Before-and-after change data:
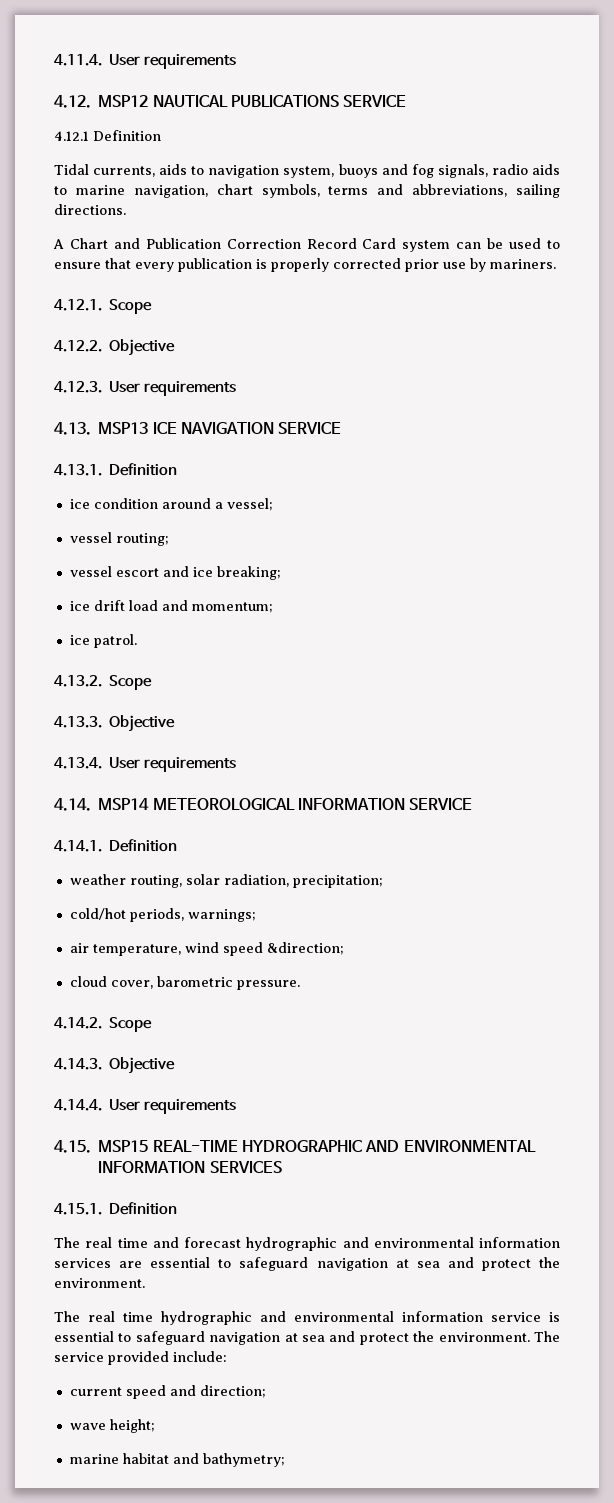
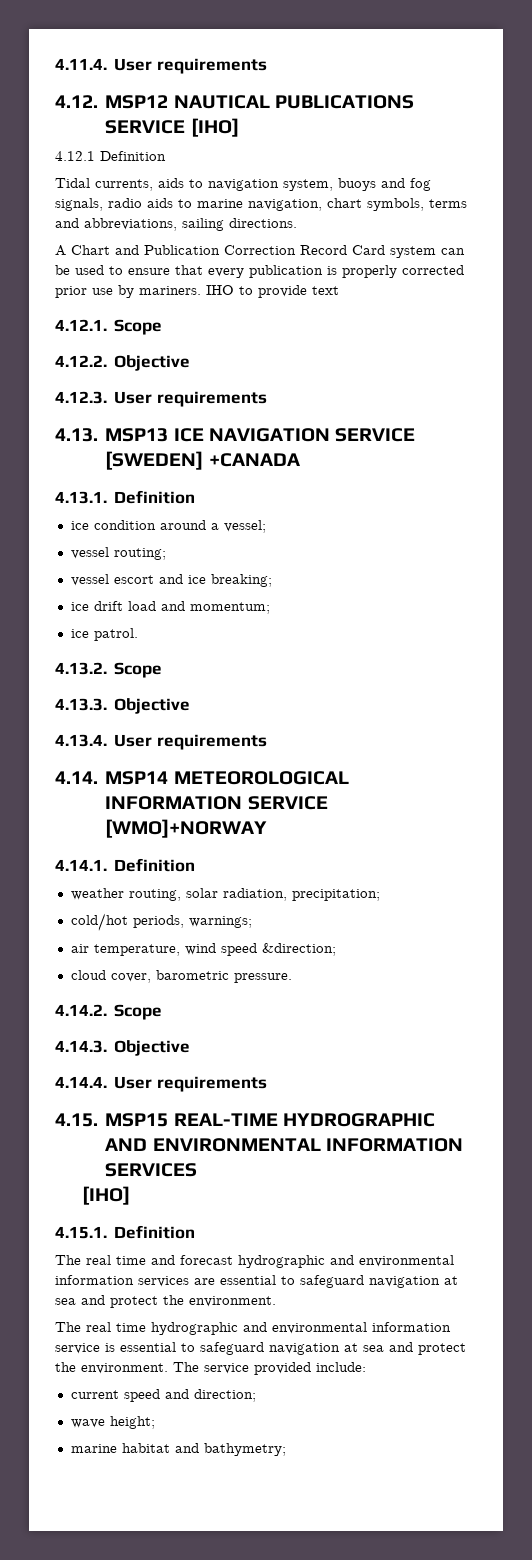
- 4.12. MSP12 NAUTICAL PUBLICATIONS SERVICE
+ 4.12. MSP12 NAUTICAL PUBLICATIONS SERVICE [IHO]
+ IHO to provide text
- 4.13. MSP13 ICE NAVIGATION SERVICE
+ 4.13. MSP13 ICE NAVIGATION SERVICE [SWEDEN] +CANADA
- 4.14. MSP14 METEOROLOGICAL INFORMATION SERVICE
+ 4.14. MSP14 METEOROLOGICAL INFORMATION SERVICE [WMO]+NORWAY
  4.15. MSP15 REAL-TIME HYDROGRAPHIC AND ENVIRONMENTAL INFORMATION SERVICES
+ [IHO]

Assigned task
Scan the entries above for the string "PUBLICATIONS" and copy each line containing it.

Task solution
- 4.12. MSP12 NAUTICAL PUBLICATIONS SERVICE
+ 4.12. MSP12 NAUTICAL PUBLICATIONS SERVICE [IHO]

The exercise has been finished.